Mergibacter

Scientific classification
- Domain: Bacteria
- Kingdom: Pseudomonadati
- Phylum: Pseudomonadota
- Class: Gammaproteobacteria
- Order: Pasteurellales
- Family: Pasteurellaceae
- Genus: Mergibacter De Luca et al. 2022
- Type species: Mergibacter septicus
- Species: M. septicus

= Mergibacter =

Genus of bacteria

Mergibacter is a genus of Gram-negative, rod-shaped bacteria from the class of Pasteurellaceae with one known species (Mergibacter septicus). The type species, M. septicus, was originally isolated from seabirds in Florida, specifically the common tern. It was originally known as Bisgaard Taxon 40 before further testing led to the creation of the novel genus and species. M. septicus was subsequently isolated from a seabird in Germany.

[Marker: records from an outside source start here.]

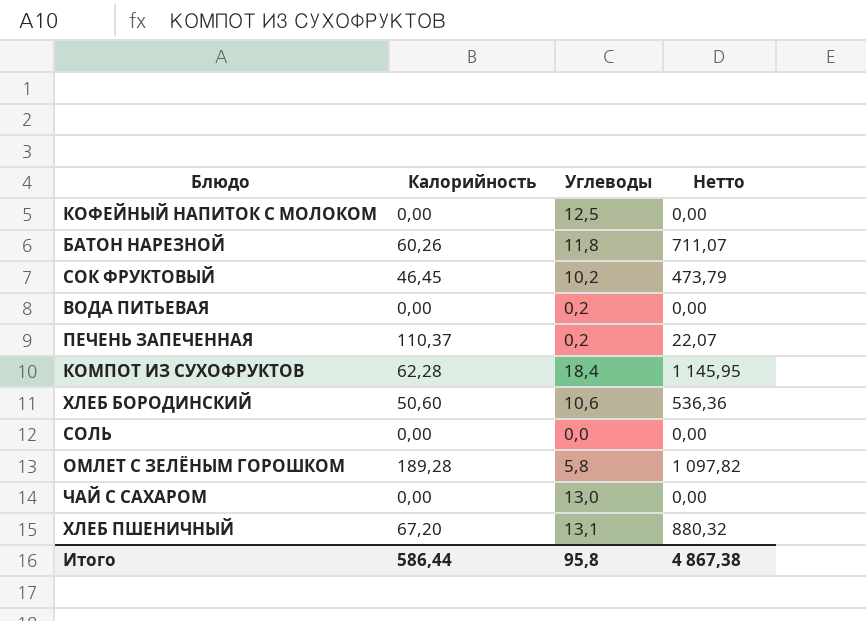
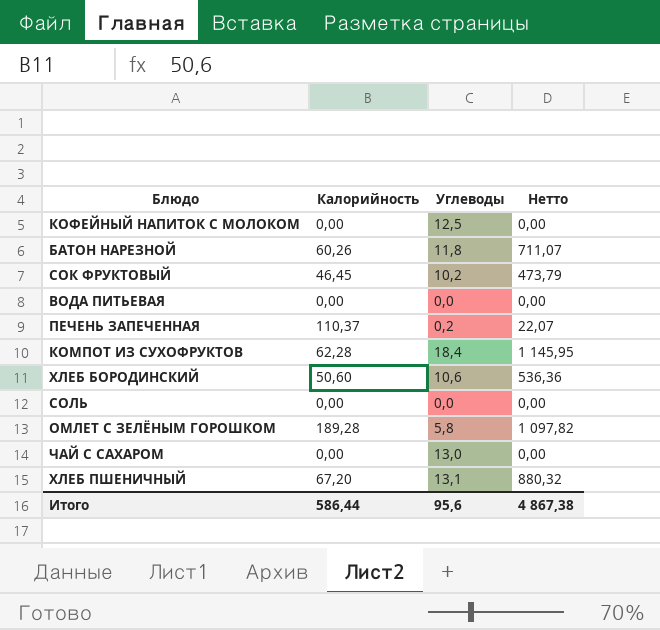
ВОДА ПИТЬЕВАЯ | Углеводы: 0,2 -> 0,0
Итого | Углеводы: 95,8 -> 95,6

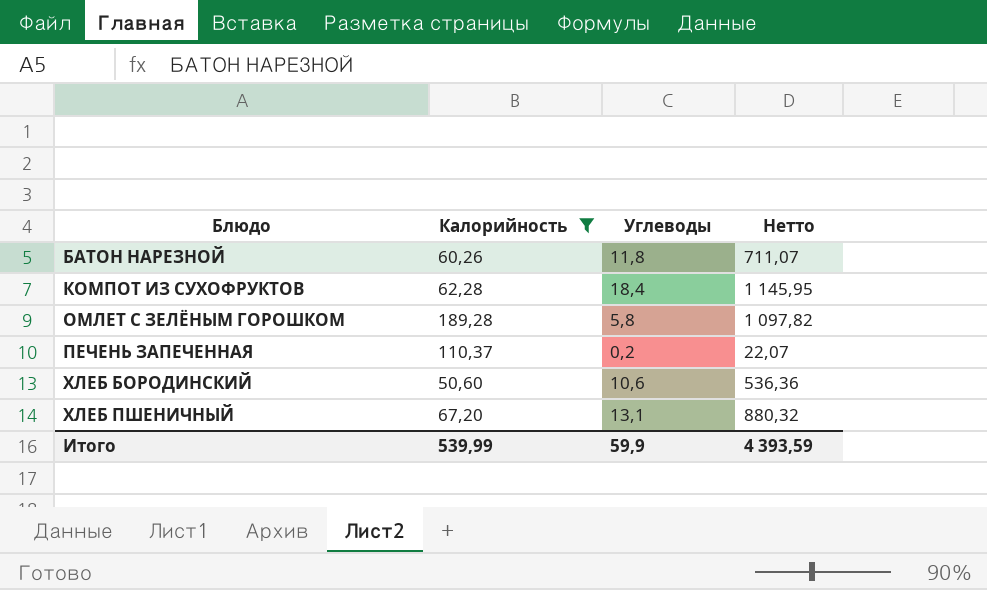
filter: none -> Калорийность >= 50,60
row order: none -> Блюдо ascending
Итого | Калорийность: 586,44 -> 539,99
Итого | Углеводы: 95,6 -> 59,9
Итого | Нетто: 4 867,38 -> 4 393,59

The genus is named from the Latin word mergus, which means "seabird". The lone species, M. septicus, is so named because it was isolated from an outbreak of sepsis in seabirds.

M. septicus grows on sheep's blood agar, but not MacConkey agar. It grows aerobically at 28 °C, 37 °C 42 °C. The bacteria are β-hemolytic, are positive for oxidase and catalase, and negative for urease and indole.